Dataset items
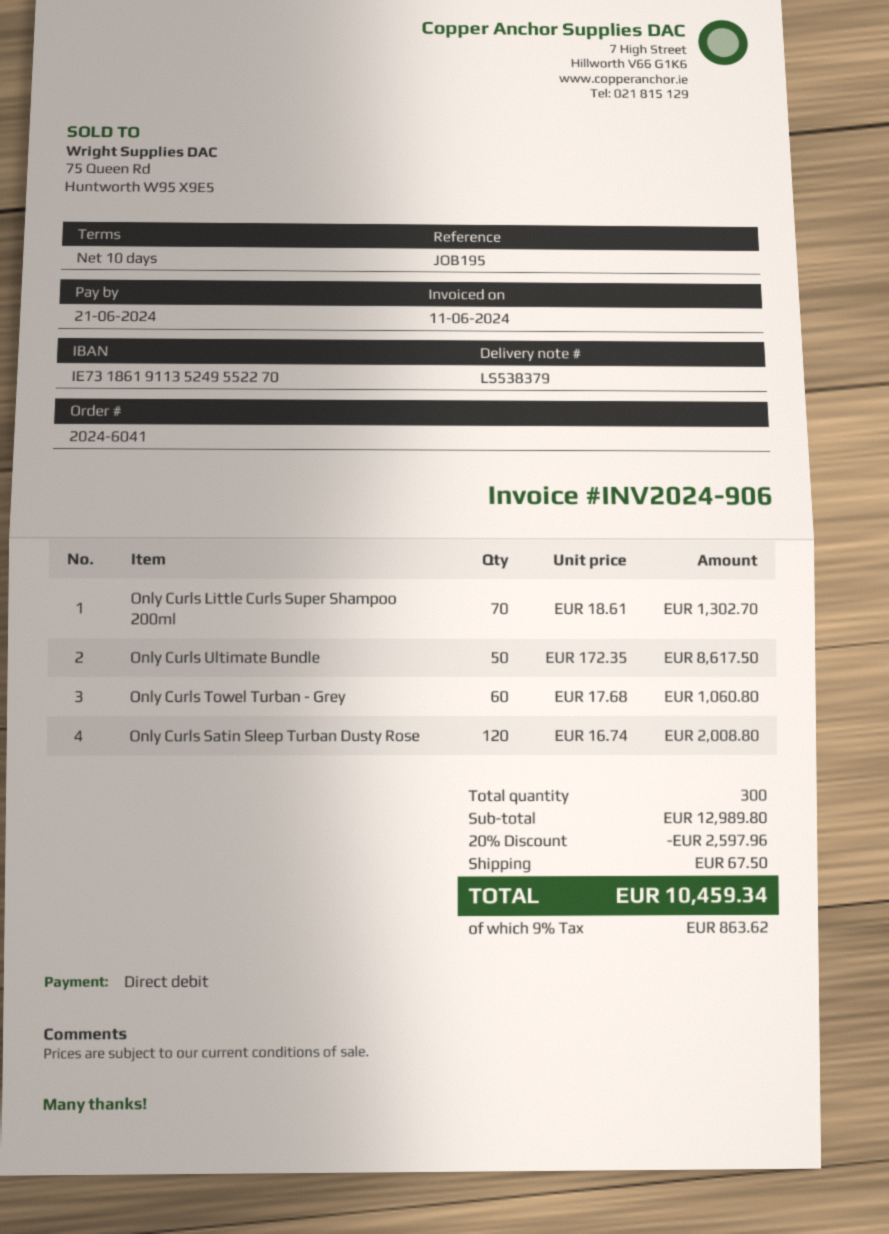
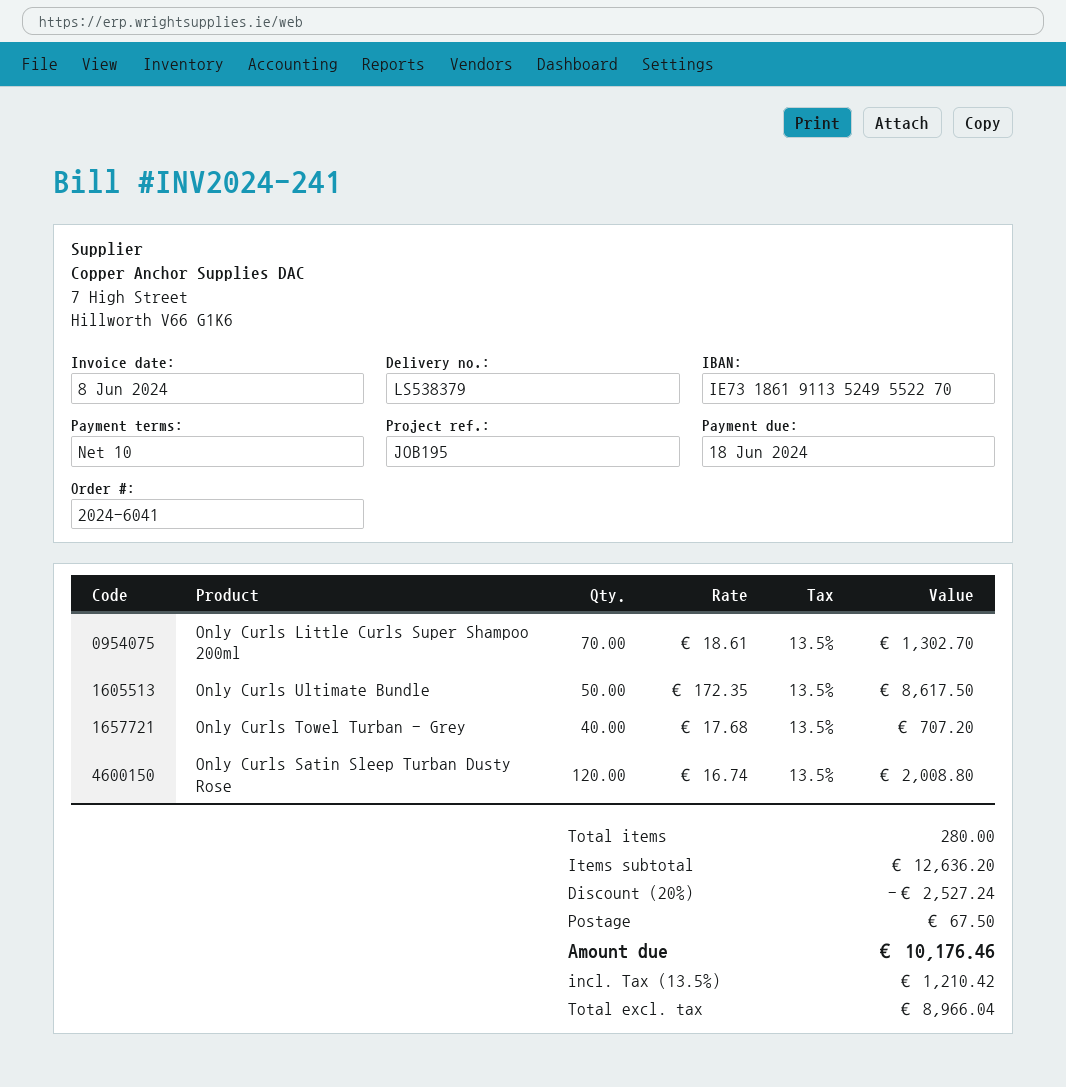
invoice number: INV2024-906 -> INV2024-241
invoice date: 2024-06-11 -> 2024-06-08
due date: 2024-06-21 -> 2024-06-18
Only Curls Towel Turban - Grey: 60 x 17.68 = 1060.80 -> 40 x 17.68 = 707.20
total quantity: 300 -> 280
subtotal: 12989.80 -> 12636.20
discount: 20% = 2597.96 -> 20% = 2527.24
tax: 9% = 863.62 -> 13.5% = 1210.42
total: 10459.34 -> 10176.46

#### [PROBLEM REQUIREMENTS]
Where a line of the data holds "date", show that line.

#### [TASK RESULT]
invoice date: 2024-06-11 -> 2024-06-08
due date: 2024-06-21 -> 2024-06-18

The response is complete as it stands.